Of those three percent, nearly two-thirds are directly related to financial resources or sectors, which could be devastating to retirement savings if one of these sectors falters.

Global diversification can hedge this type of risk and expose an investment portfolio to a much wider world of opportunities in sectors and geographies within the remaining 97 percent of the global stock market.

How much to set aside from any portfolio outside of Canada depends on the circumstances of the individual investor, and a qualified advisor is sure to be able to help.

Currency fluctuations could make things worse

The seismic shift in the global currency market between 2021 and 2022 also plays a role in the reversal of the influx of foreign stocks, for better or worse.

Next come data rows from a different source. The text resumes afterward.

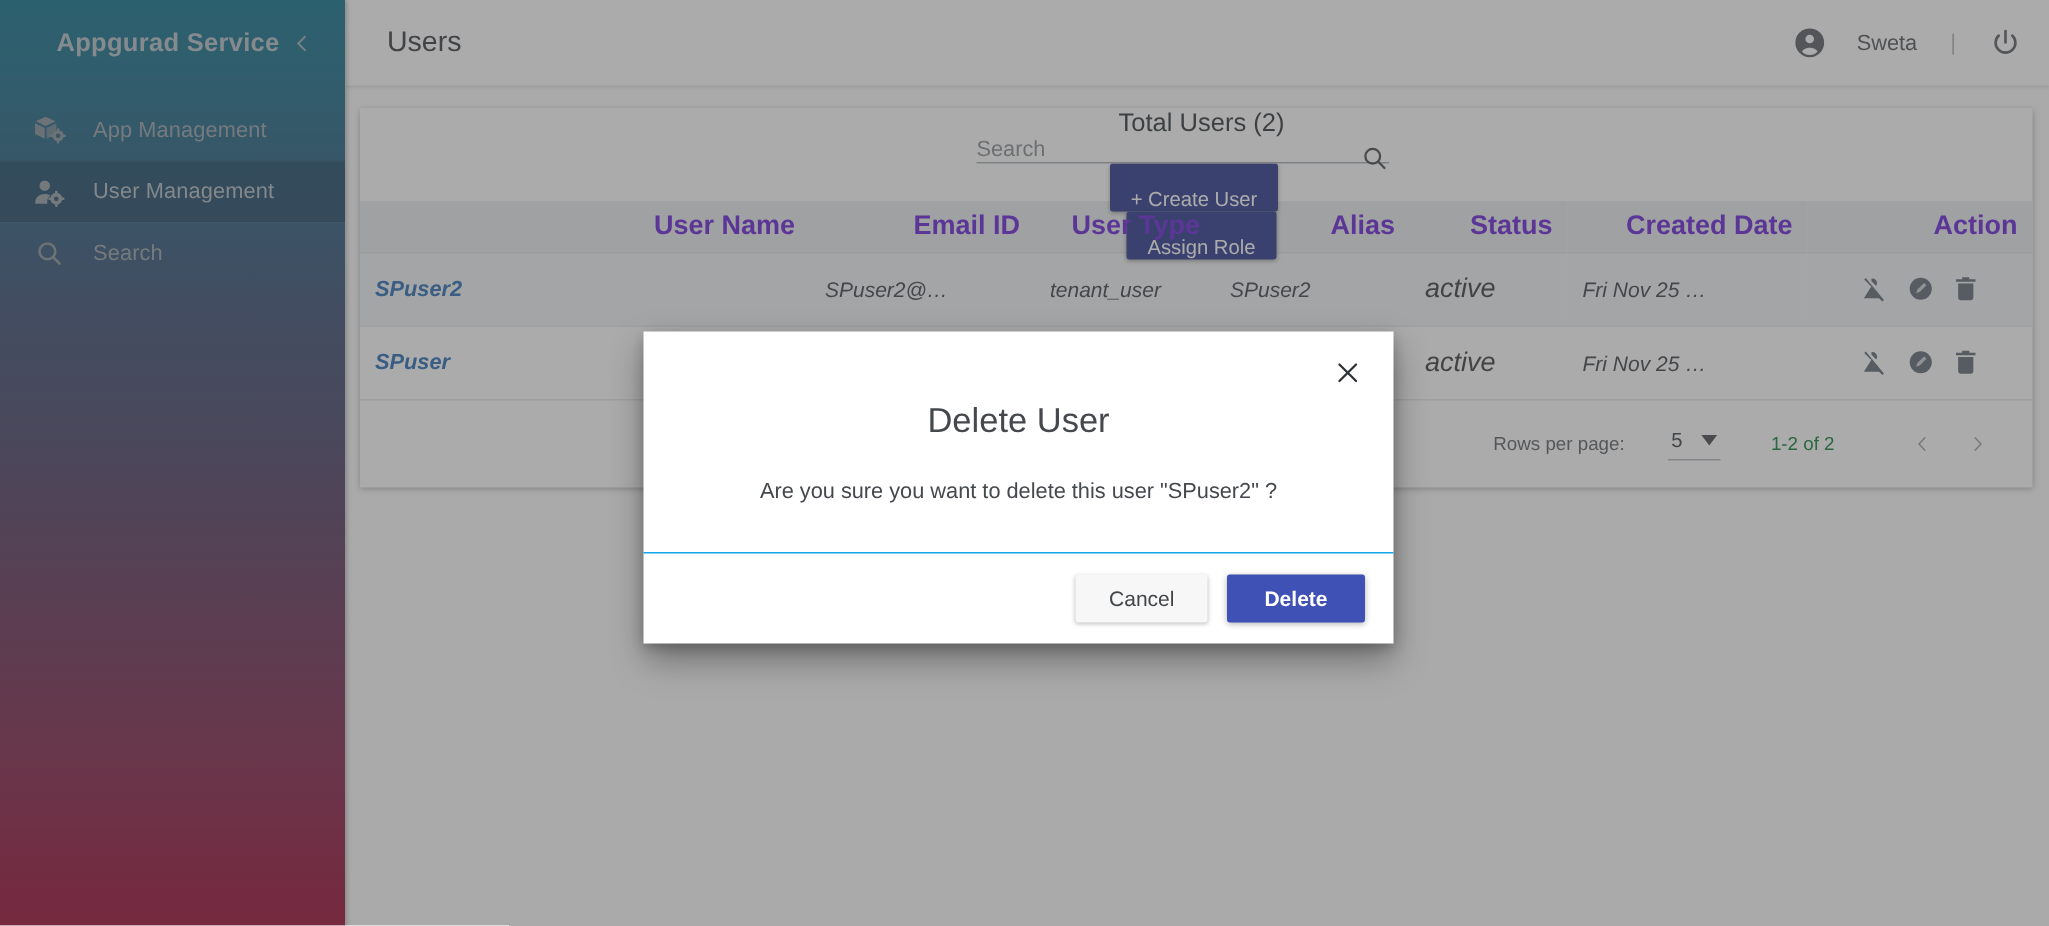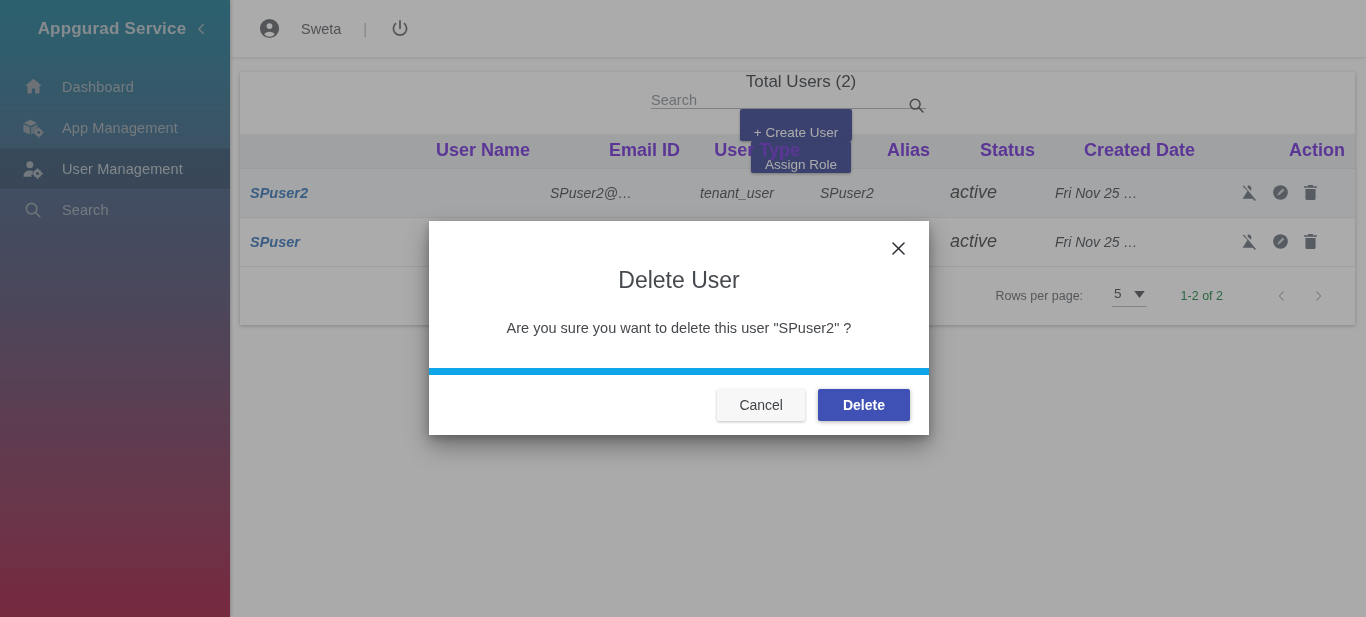"Users" div { html: none -> <div>Users</div> }
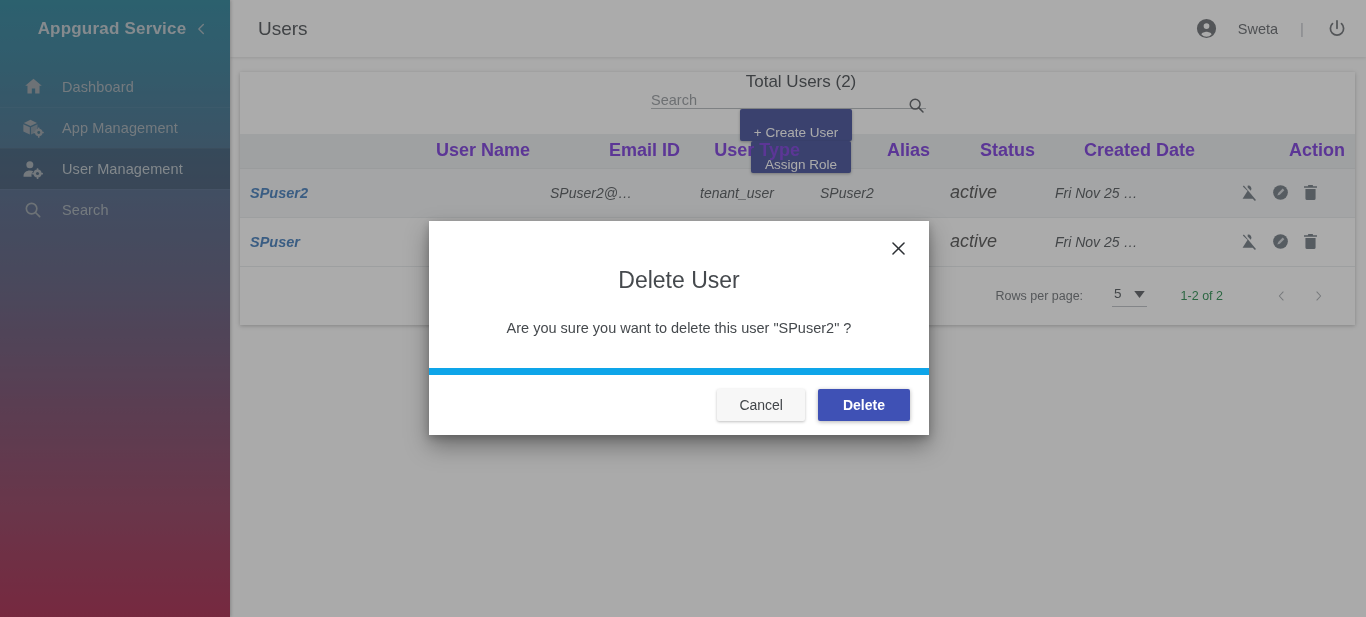"Dashboard" div.nav-item { html: <div> <span> <svg> <path></path> </svg> </span> <span>Dashboard</span> </div> -> none }
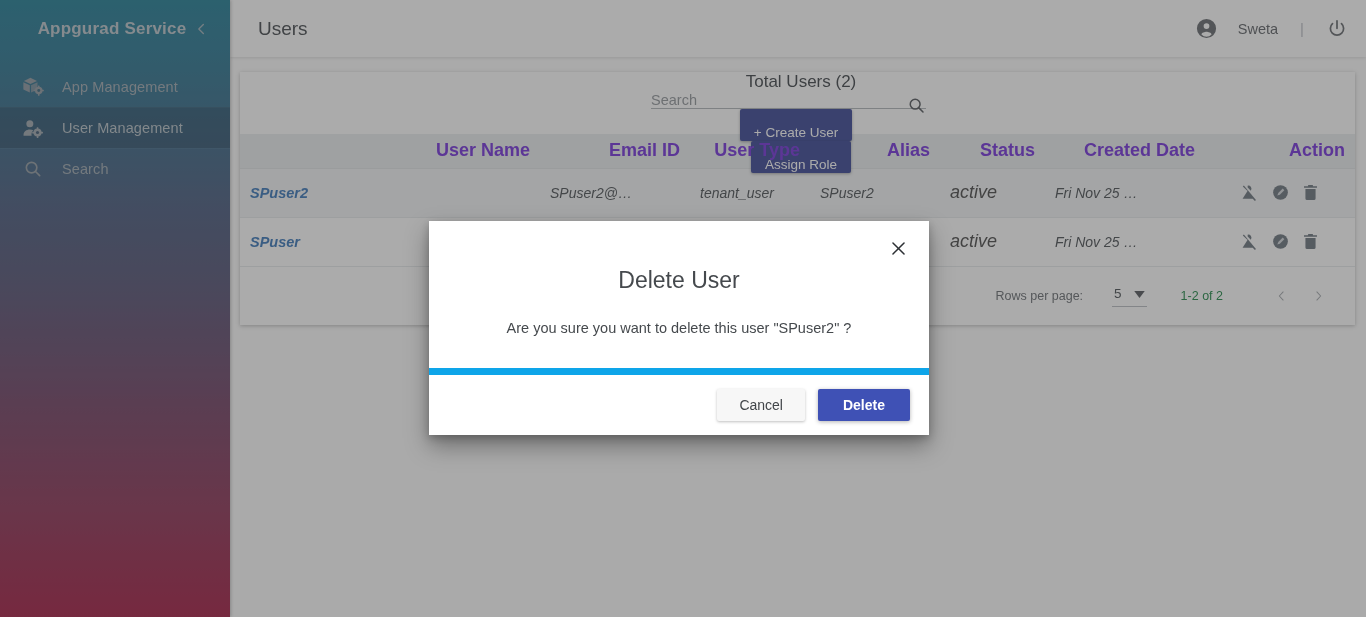"Cancel" #modal-footer { border-top: 7px solid #0ea5e9 -> 1px solid #0ea5e9 }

Within a year, the Canadian dollar fell from about 80 US cents to less than 73 cents. This means that Canadians who bought US stocks at their peak last year could cut their losses when they went crazy if they sold at this year’s lows.

However, the Canadian dollar has appreciated against other global currencies on the back of an incredibly strong US dollar. This would add to losses when selling offshore investments and switching to Canadian dollars.

Currencies are a lesser factor for Canadians who have taken advantage of the strong Canadian dollar to bolster their US-denominated accounts in Registered Retirement Savings Plans (RRSP) and Tax-Free Savings Accounts (TFSA) to buy foreign stocks in US dollars.

Most Canadian trading accounts have easy access to directly purchase US-listed stocks, which can also provide exposure to the rest of the world since the US dollar is the global standard. Roughly 50 percent of all publicly traded companies in the world are located in the United States and many operate globally. This not only gives US corporate investors global reach, but it also places the burden of hedging on all other foreign currencies on behalf of shareholders.